🤖 AI Summary
Existing generalization bounds for heavy-tailed stochastic optimization either rely on intractable information-theoretic quantities or yield only expectation-based guarantees. To address this, this paper establishes the first *computable, dimension-friendly, high-probability generalization bound* for heavy-tailed stochastic differential equation (SDE) optimizers. Methodologically, we introduce a novel entropy flow analysis framework grounded in the fractional-order Fokker–Planck equation, unifying heavy-tailed SDE theory with fractional PDE techniques. Our analysis reveals a structural-phase transition phenomenon: the impact of heavy tails on generalization—beneficial or detrimental—is governed by the underlying problem geometry. The resulting bound is fully computable, contains no unmeasurable terms, and exhibits improved dimension dependence compared to prior work. Extensive experiments across multiple models and datasets empirically validate the theoretical insights.
📝 Abstract
Understanding the generalization properties of heavy-tailed stochastic optimization algorithms has attracted increasing attention over the past years. While illuminating interesting aspects of stochastic optimizers by using heavy-tailed stochastic differential equations as proxies, prior works either provided expected generalization bounds, or introduced non-computable information theoretic terms.
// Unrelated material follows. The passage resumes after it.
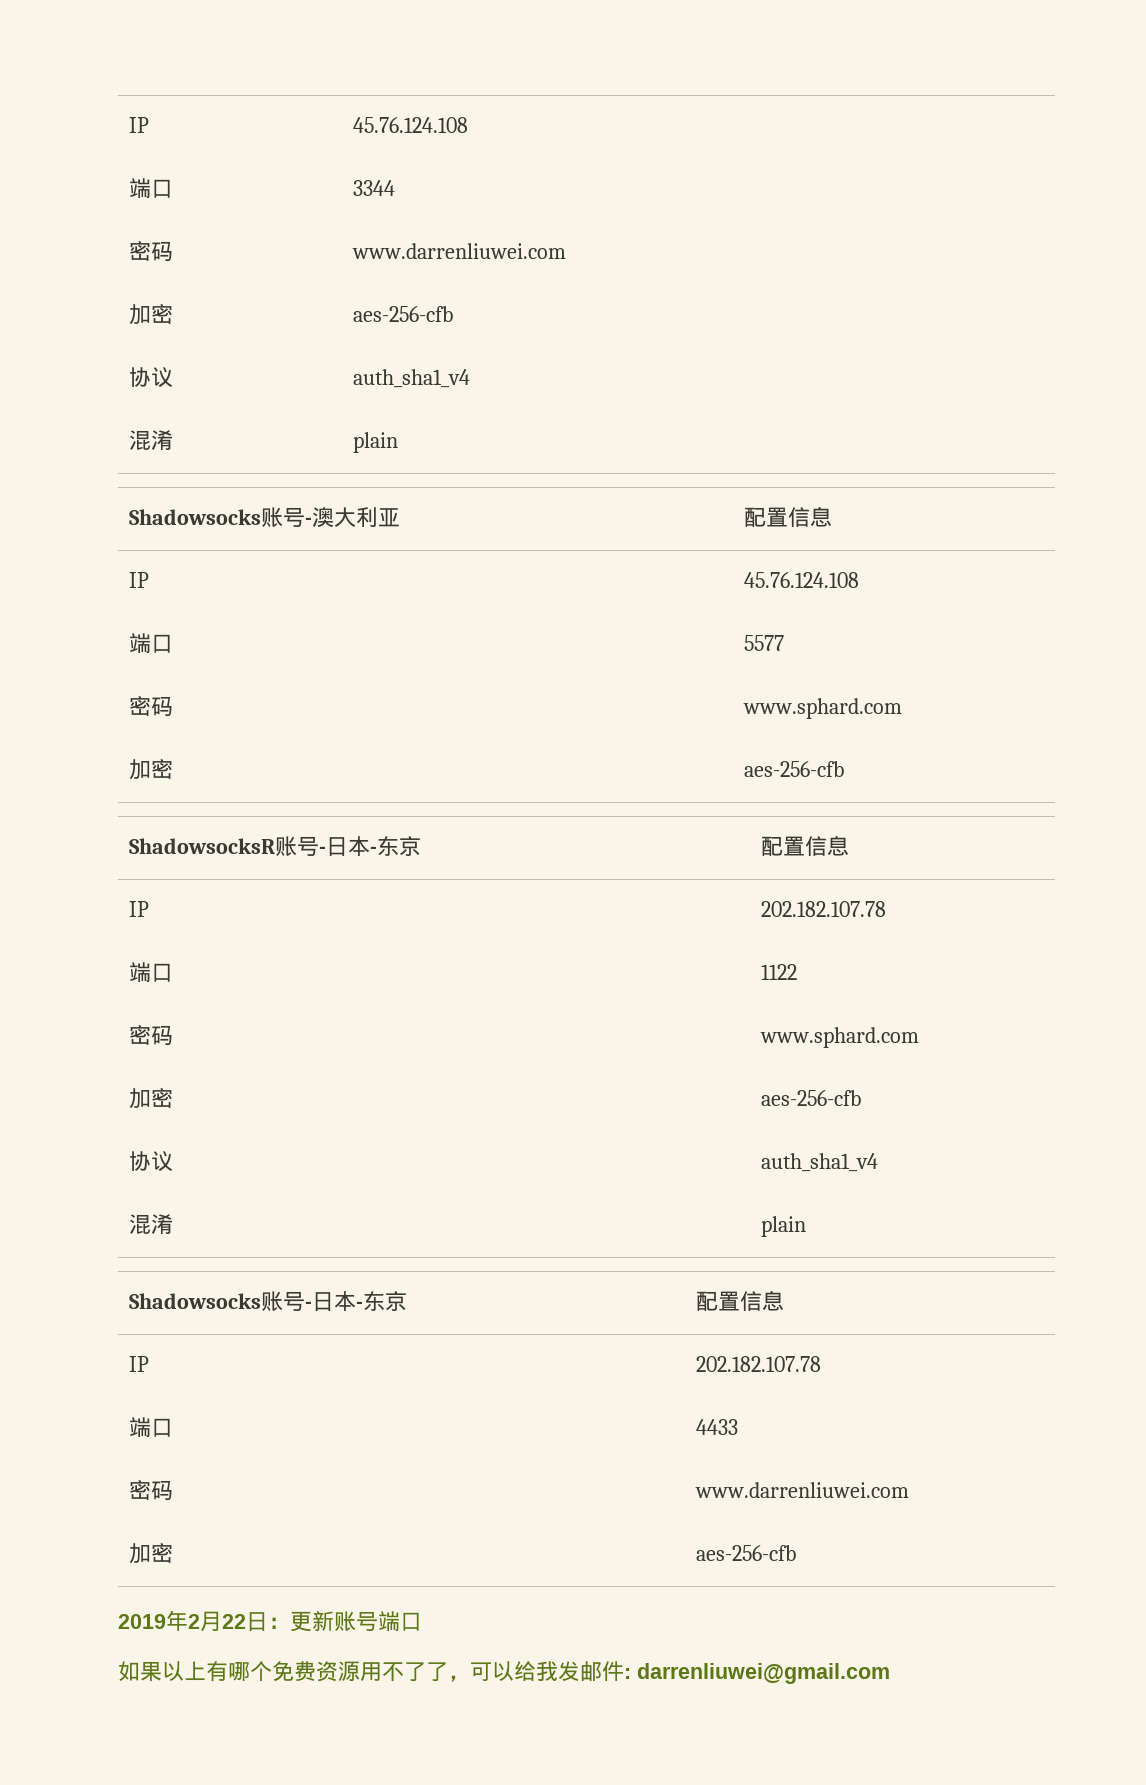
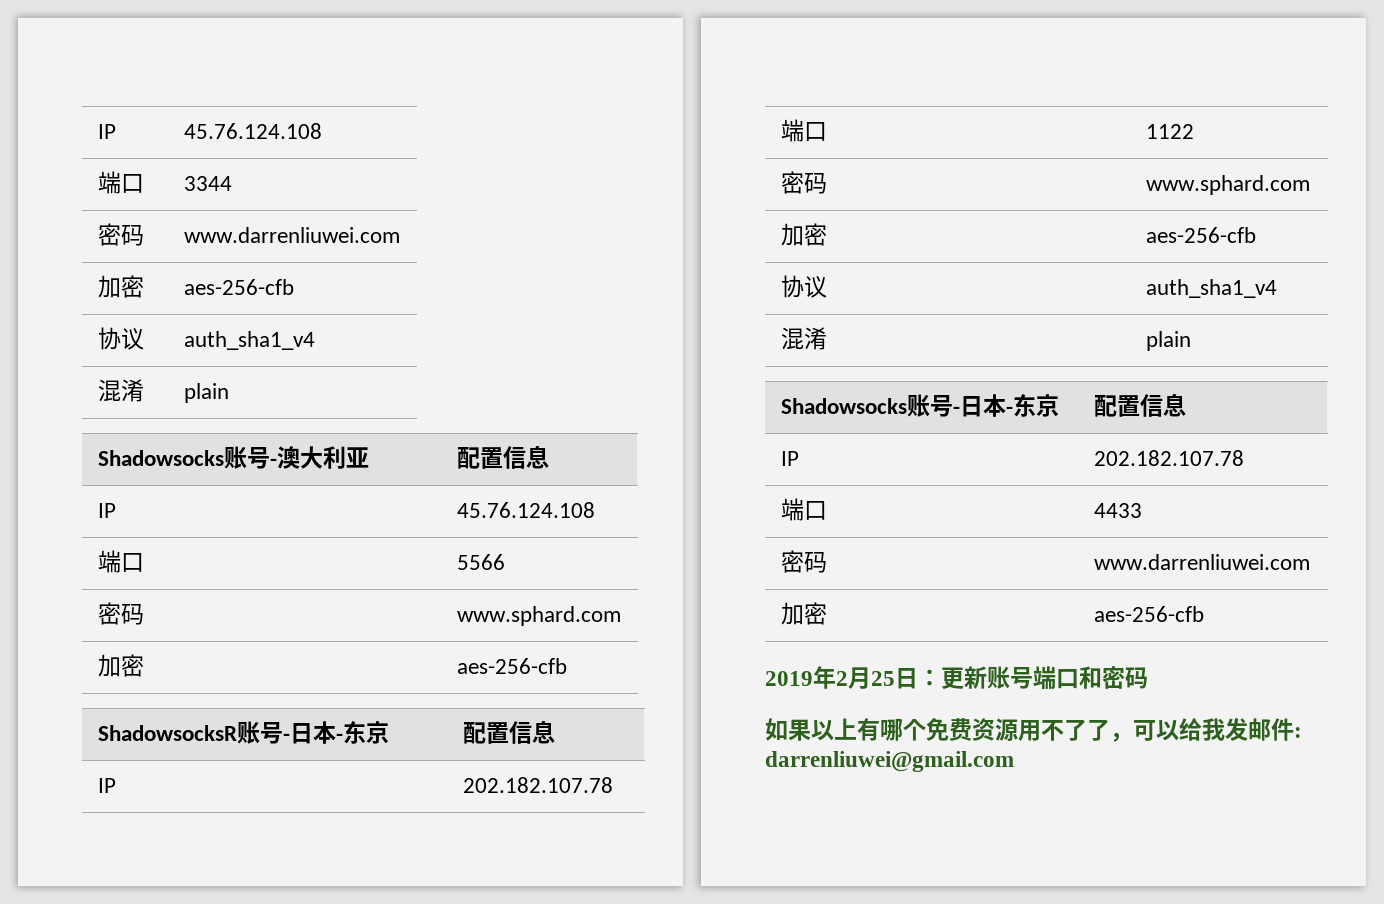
[743,635,784,651] 5577 -> [456,554,505,570] 5566
[222,1614,246,1629] 22 -> [871,671,895,686] 25
(422, 1621) none -> [1079,666,1148,689] 和密码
Addressing these drawbacks, in this work, we prove high-probability generalization bounds for heavy-tailed SDEs which do not contain any nontrivial information theoretic terms. To achieve this goal, we develop new proof techniques based on estimating the entropy flows associated with the so-called fractional Fokker-Planck equation (a partial differential equation that governs the evolution of the distribution of the corresponding heavy-tailed SDE). In addition to obtaining high-probability bounds, we show that our bounds have a better dependence on the dimension of parameters as compared to prior art. Our results further identify a phase transition phenomenon, which suggests that heavy tails can be either beneficial or harmful depending on the problem structure. We support our theory with experiments conducted in a variety of settings.